Glossy brochures were distributed to doctors and pharmacists, filled with impressive graphs and charts, but there was little substance to the therapeutic hubris beyond the basic tranquillising effects of benzodiazepines. The pharmaceutical industry succeeded in reframing neurotic disorder from a problem needing psychotherapy to a disease requiring chemical intervention. In the last decades of the twentieth century, Americans were diverted from the couch to the medicine cupboard. Coleman lamented the ensuing change to medical practice:

‘When the unhappy consumer goes to see his doctor, he sees a man who has been pressured into believing that anxiety and depression are pathological. The manufacturers of anxiolytics and antidepressants have to sell their wares to the doctors who can prescribe them. So a great deal of research is published to show that people who are anxious or depressed should be treated with medicines of one kind or another. As a result it is very difficult for a doctor to turn a patient away without pharmacological help.’

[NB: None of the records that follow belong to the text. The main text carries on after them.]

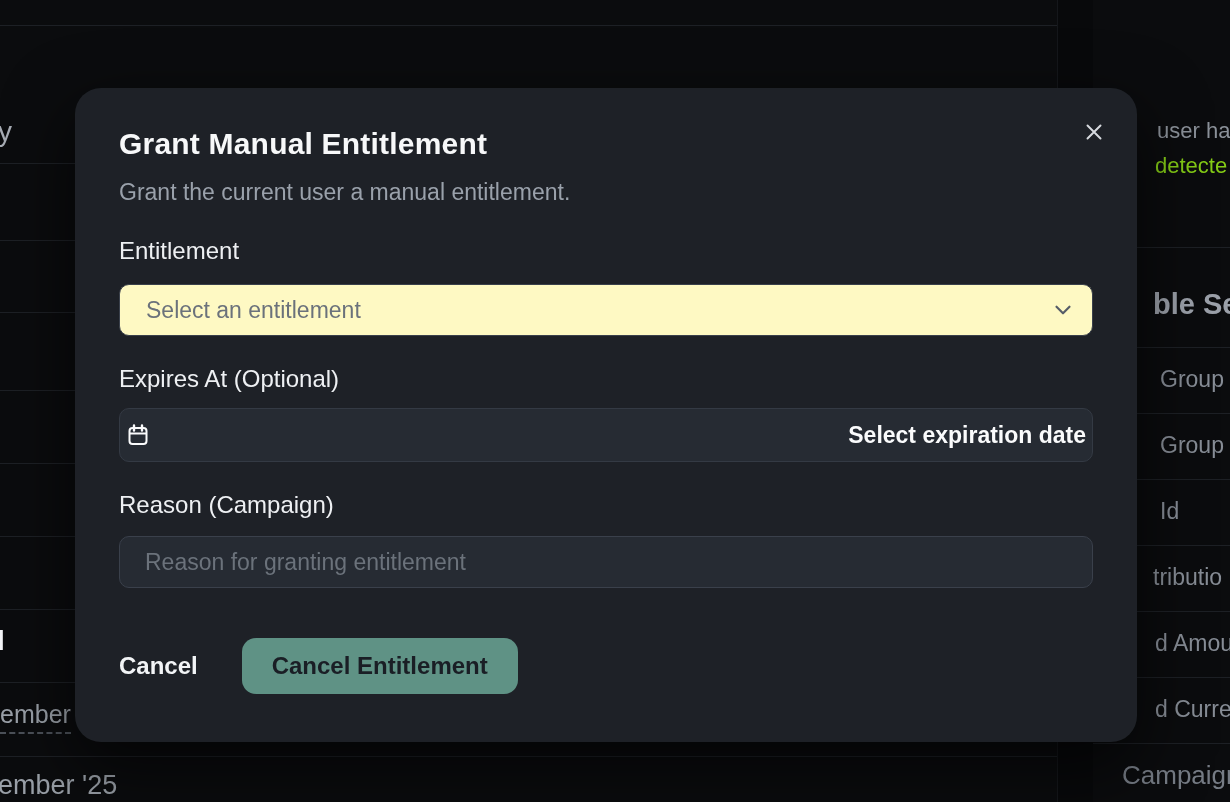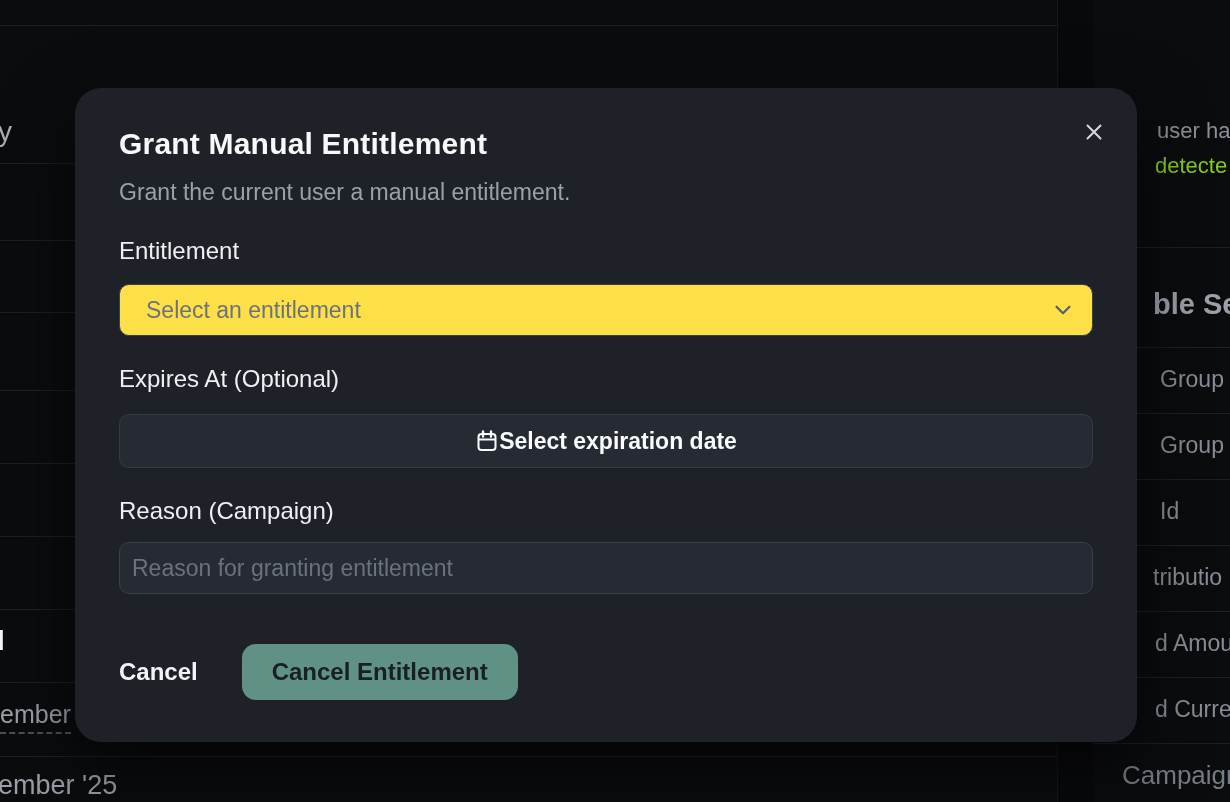"Select an entitlement" .select { background: #fde047 -> #fef9c3 }
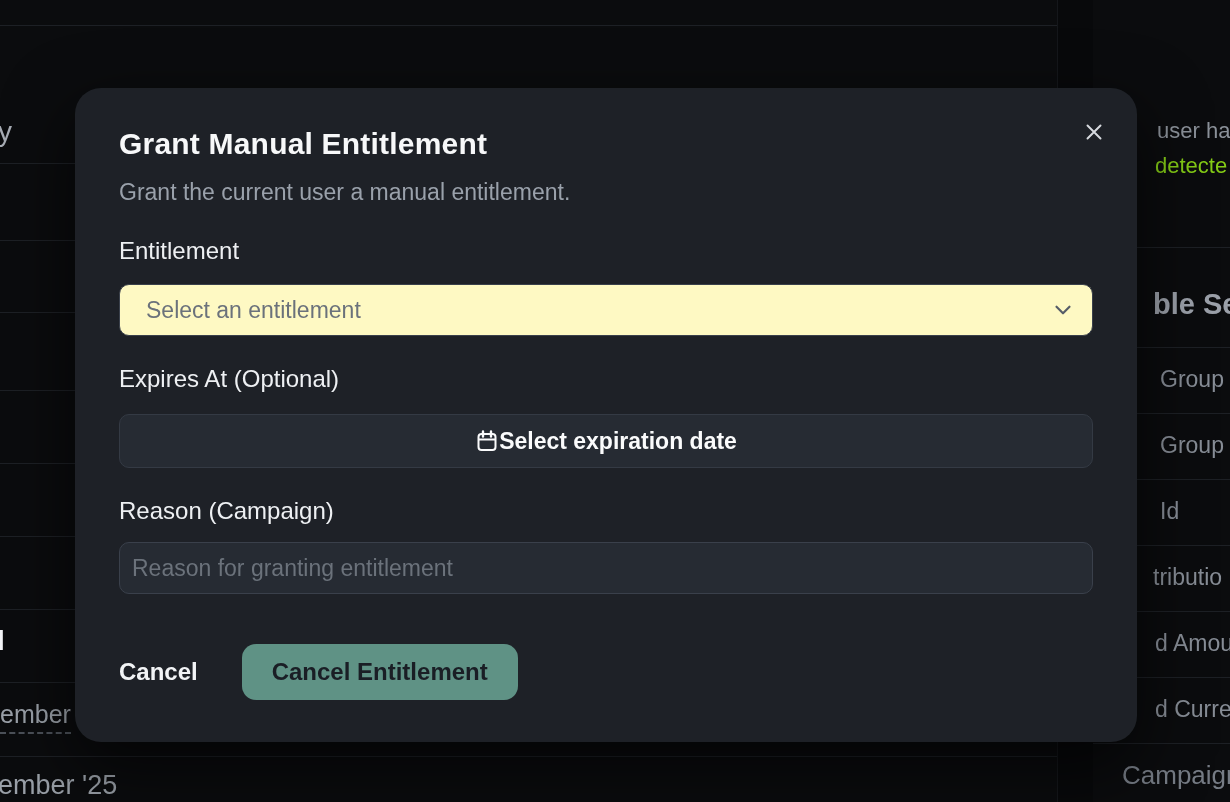"Select expiration date" .date-btn { justify-content: center -> space-between; margin-top: 20px -> 14px }
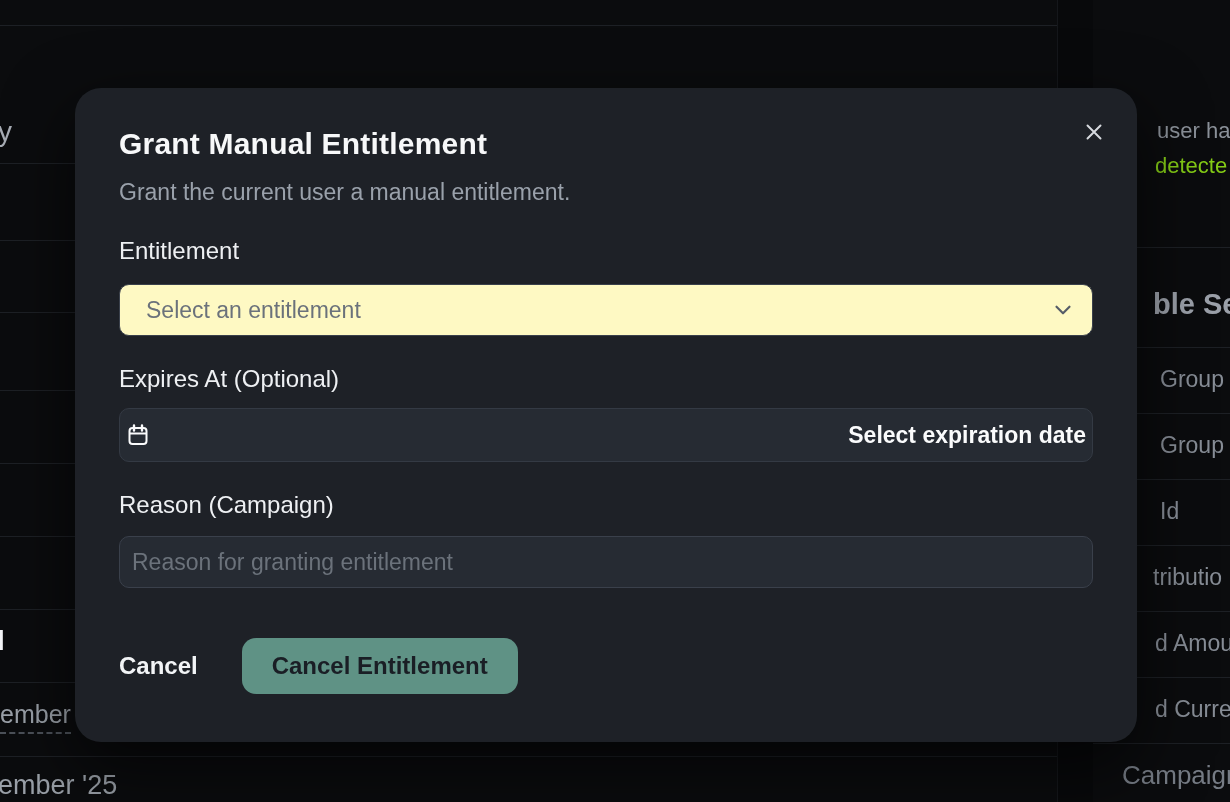"Reason for granting entitlement" .text-input { padding: 0 12px -> 0 25px }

Millions of people have been prescribed these pills, but like antidepressants (on which I have written extensively), the result was not cure but biochemical dependence. As the Committee on Safety of Medicines belatedly advised in 1988, benzodiazepines should be prescribed for no more than four weeks, with a gradual reduction in dose after two weeks. This did not stop doctors from repeating prescriptions ad infinitum. In an interview on BBC Radio Four in 1999, psychiatrist Malcolm Lader remarked: ‘It is more difficult to withdraw people from benzodiazepines than it is from heroin.’

In his 2019 book The Benzos Story: 1960s-1980s, Vernon Coleman collated excerpts from the enormous amount of mail from people up and down the country struggling on benzodiazepines. Mrs J, from Hertfordshire, had a typical experience of dependence and medical indifference: ‘I feel so weak and helpless now that I have allowed myself to become hooked on them. I do wish someone could help me as I feel that it is impossible to come off them without any help. My GP insists that I am an anxious person. He says I am better on them so what chance have I of getting off them? They have really taken over my life and I can honestly say that I get suicidal. I was put on the pills 15 years ago for the “change”. Surely this must be over by now?’

As I will discuss in Part Two, long-term benzodiazepine use incurs serious health risks, with compelling evidence of neuropathy and brain damage. Benzodiazepines have clinical value, but without proper monitoring and timely withdrawal, they take the sufferer out of the frying pan and into the fire.